Circunstancias administrativas que evito relatar, me han llevado estos días a tener que asistir a un curso al lado del colegio donde estudié cuando era pequeña. Quiere el destino también que en estos mismos días esté traduciendo a palabras algunos recuerdos y memorias de aquellos tiempos lejanos. Porque a veces, muy pocas pero muy intensas, las cosas se alían delante de nosotros para mostrarnos el mundo con una intensidad redoblada. La gente normal les llama casualidades. Nosotros, los poetas, preferimos llamarlo emoción poética.
Y en ella me sumerjo cada vez que paso por aquella zona, igual que se sumergen mis ojos en el agua de la fuente que aún perdura en el patio del colegio. Una fuente de mármol con cuatro caños pegada a la pared de ladrillo caravista y que apenas me alcanza la rodilla. Así de pequeños fuimos. Más bajos que mis muslos. Pequeños e independientes para correr y jugar y beber y caernos y llenarnos las rodillas de peladuras y hacer cola en la fuente cuando nos entraba a todos la sed. Porque fuimos pequeños y normales y a las cosas les llamábamos por su nombre: canasta, banco, clase, don. E íbamos a beber a esas fuentes minúsculas y las salpicaduras y los escupitajos y los restos de globos que quedaban pegados en el caño como un testimonio de antiguas naumaquias. Y el agua turbia que se hacía en el fondo de la pila donde caían las hojas del eucalipto. Y la arena que el viento levantaba en los días de Pascua junto a las cometas. Las fuentes pegadas a la caseta de los baños, también en miniatura, con baldosas azules e inscripciones de amor pintadas en las puertas y el terror de quedarse encerrado detrás de ellas. Las bolas de algodón del chopo, el escondite detrás de los cipreses, el tronco del árbol caído y que servía de puente para cruzar el gran charco perenne de aquel patio interminable.

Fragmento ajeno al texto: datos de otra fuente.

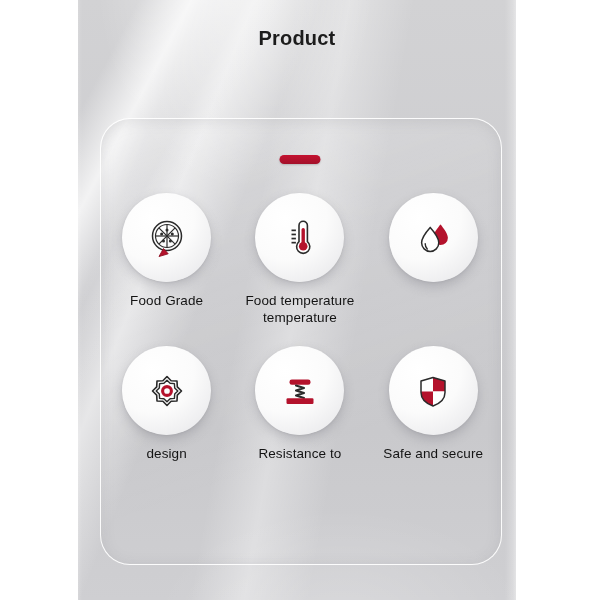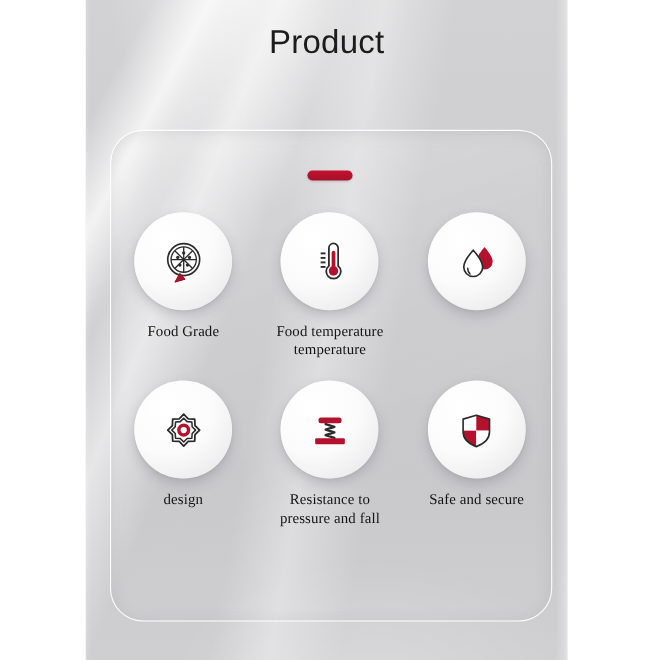--- a/index.html
+++ b/index.html
@@ -33,42 +33,42 @@
     background:linear-gradient(90deg, rgba(255,255,255,1) 0%, rgba(255,255,255,0.2) 65%, rgba(255,255,255,0) 100%);
   }
   .edge-right{
     position:absolute;left:505px;top:0;width:20px;height:600px;
     background:linear-gradient(270deg, rgba(255,255,255,1) 0%, rgba(255,255,255,0.25) 60%, rgba(255,255,255,0) 100%);
   }
 
   .title{
     position:absolute;left:78px;top:22px;width:438px;
     text-align:center;color:#1c1c1c;
-    font-size:30px;line-height:33px;font-weight:400;
+    font-size:20px;line-height:33px;font-weight:700;
     letter-spacing:.2px;
   }
   .title span{display:block;}
 
   .card{
     position:absolute;left:100px;top:118px;width:400px;height:445px;
     border:1.5px solid rgba(255,255,255,.92);
     border-radius:30px;
     background:linear-gradient(160deg, rgba(255,255,255,.22) 0%, rgba(255,255,255,.05) 35%, rgba(255,255,255,0) 70%);
     box-shadow:0 2px 14px rgba(120,120,125,.18) inset;
   }
 
   .divider{
     position:absolute;left:50%;top:155px;transform:translateX(-50%);
     width:41px;height:9px;border-radius:5px;
     background:linear-gradient(180deg,#c41230 0%, #a3102a 100%);
     box-shadow:0 1px 2px rgba(0,0,0,.18);
   }
 
   .grid{
-    position:absolute;left:100px;top:193px;width:424px;font-family:Liberation Serif, serif;
+    position:absolute;left:100px;top:193px;width:424px;
   }
   .row{display:flex;}
   .cell{
     width:133.3px;display:flex;flex-direction:column;align-items:center;
   }
   .badge{
     width:89px;height:89px;border-radius:50%;
     background:radial-gradient(circle at 34% 28%, #ffffff 0%, #fbfbfb 48%, #ececee 82%, #e2e2e5 100%);
     box-shadow:0 5px 11px rgba(110,110,118,.30), 0 1px 2px rgba(150,150,156,.25);
     display:flex;align-items:center;justify-content:center;
@@ -194,21 +194,20 @@
           <span>
             <svg width="46" height="46" viewBox="0 0 46 46">
               <rect x="12.5" y="11.5" width="21" height="5.2" rx="2.3" fill="#b4122c"></rect>
               <polyline points="19,17.5 27,20 19,22.5 27,25 19,27.5 27,30" fill="none" stroke="#2b2b2b" stroke-width="2.1" stroke-linejoin="round" stroke-linecap="round"></polyline>
               <rect x="9.5" y="30.3" width="27" height="5.6" rx="1.2" fill="#b4122c"></rect>
             </svg>
           </span>
         </div>
         <div class="label">
           <div>Resistance to</div>
-          <div>pressure and fall</div>
         </div>
       </div>
 
       <div class="cell">
         <div class="badge">
           <span>
             <svg width="46" height="46" viewBox="0 0 46 46">
               <defs>
                 <clipPath id="shieldClip">
                   <path d="M23 9.5 L35 13 V24.5 C35 31.5 29.6 35.6 23 38 C16.4 35.6 11 31.5 11 24.5 V13 Z"></path>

Intento desdoblarme al pasar por la puerta del colegio para ver mejor todas esas escenas. Entonces no sabíamos que aquellos cuatro muros eran el paraíso, porque es condición del paraíso no saber que se habita y querer escapar. Por eso algunas mañanas nos quedábamos en la puerta y mirábamos la calle detrás de los barrotes deseando estar fuera. Veíamos pasar gente paseando sus perros, madres que iban a la compra, barrenderos, funcionarios, adolescentes, incluso alguna chica joven que pasaba por allí tal vez de camino hacia algún curso. Entonces, cuando éramos así de pequeños, como la fuente de mármol, entonces cuando las cosas carecían de nombre.